YOUR ASSIGNMENT:
Whenever a line below includes the word "background", copy that line.

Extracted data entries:
○ ○ ○ ○
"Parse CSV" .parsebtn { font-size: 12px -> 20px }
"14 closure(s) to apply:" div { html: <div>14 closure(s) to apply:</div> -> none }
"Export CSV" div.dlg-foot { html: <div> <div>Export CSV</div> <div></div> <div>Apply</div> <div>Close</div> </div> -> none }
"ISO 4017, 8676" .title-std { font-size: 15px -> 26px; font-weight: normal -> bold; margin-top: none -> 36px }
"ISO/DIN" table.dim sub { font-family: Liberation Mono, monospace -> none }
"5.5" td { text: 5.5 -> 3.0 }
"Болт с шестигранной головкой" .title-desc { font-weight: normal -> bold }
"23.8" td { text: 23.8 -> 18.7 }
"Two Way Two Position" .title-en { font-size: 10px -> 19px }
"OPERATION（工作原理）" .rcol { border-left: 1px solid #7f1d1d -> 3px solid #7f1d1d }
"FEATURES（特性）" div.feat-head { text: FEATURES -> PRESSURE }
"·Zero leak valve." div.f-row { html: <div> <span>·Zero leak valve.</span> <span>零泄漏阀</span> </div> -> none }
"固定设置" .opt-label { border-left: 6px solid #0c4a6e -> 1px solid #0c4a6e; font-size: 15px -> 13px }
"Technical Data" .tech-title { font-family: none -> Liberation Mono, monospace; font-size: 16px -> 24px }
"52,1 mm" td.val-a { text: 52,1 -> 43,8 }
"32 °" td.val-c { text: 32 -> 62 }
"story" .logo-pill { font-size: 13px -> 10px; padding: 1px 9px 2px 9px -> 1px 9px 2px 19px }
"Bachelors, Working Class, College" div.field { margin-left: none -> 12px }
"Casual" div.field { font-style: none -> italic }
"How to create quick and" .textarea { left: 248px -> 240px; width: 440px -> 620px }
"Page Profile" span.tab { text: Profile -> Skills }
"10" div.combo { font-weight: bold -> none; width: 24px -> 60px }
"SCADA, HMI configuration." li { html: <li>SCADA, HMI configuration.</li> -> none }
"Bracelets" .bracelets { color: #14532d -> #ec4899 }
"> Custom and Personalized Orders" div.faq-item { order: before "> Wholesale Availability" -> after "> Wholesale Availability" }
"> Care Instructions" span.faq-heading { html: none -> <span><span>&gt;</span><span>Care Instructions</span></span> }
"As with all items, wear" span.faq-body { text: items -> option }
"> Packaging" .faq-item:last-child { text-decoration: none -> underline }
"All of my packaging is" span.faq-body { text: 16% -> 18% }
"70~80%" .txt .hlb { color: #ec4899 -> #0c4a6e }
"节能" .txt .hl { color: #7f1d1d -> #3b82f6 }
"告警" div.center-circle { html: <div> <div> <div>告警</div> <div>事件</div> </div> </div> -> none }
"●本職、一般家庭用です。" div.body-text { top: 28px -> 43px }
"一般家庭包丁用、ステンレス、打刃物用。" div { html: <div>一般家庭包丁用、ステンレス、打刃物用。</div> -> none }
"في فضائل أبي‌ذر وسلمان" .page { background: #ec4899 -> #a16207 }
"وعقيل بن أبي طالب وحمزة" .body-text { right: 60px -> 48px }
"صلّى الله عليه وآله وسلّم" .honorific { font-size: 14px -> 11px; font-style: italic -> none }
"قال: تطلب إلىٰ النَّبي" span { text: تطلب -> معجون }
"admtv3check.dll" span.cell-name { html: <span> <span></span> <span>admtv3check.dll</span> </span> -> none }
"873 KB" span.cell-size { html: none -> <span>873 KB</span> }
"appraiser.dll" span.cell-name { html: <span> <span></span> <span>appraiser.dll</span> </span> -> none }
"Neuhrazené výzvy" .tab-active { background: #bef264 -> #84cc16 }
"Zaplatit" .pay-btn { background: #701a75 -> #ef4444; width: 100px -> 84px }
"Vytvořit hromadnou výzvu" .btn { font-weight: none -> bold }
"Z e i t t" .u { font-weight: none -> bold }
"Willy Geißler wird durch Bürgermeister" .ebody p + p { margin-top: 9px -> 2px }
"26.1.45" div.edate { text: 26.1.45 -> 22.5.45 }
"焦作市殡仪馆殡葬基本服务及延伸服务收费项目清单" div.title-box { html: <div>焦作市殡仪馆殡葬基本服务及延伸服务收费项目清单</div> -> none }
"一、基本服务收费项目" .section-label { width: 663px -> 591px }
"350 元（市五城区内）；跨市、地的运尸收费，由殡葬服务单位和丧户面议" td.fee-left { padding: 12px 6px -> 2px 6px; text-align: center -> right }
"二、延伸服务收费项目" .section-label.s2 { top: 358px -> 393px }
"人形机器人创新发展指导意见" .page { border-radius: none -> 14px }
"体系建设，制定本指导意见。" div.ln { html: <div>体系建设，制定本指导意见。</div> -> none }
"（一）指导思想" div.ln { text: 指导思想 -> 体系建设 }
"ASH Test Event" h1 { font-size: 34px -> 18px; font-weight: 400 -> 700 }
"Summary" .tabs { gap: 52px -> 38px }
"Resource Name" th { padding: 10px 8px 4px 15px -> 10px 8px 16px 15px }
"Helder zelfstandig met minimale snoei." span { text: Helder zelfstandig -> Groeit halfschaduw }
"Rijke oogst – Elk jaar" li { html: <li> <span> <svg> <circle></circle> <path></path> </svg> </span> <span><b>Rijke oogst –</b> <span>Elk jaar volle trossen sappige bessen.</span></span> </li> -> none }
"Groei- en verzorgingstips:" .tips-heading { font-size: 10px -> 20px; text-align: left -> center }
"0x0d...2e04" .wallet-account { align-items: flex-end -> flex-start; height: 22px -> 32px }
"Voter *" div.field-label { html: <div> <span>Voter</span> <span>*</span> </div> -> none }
○ ○ ○ ○
SOLUTION:
"في فضائل أبي‌ذر وسلمان" .page { background: #ec4899 -> #a16207 }
"Neuhrazené výzvy" .tab-active { background: #bef264 -> #84cc16 }
"Zaplatit" .pay-btn { background: #701a75 -> #ef4444; width: 100px -> 84px }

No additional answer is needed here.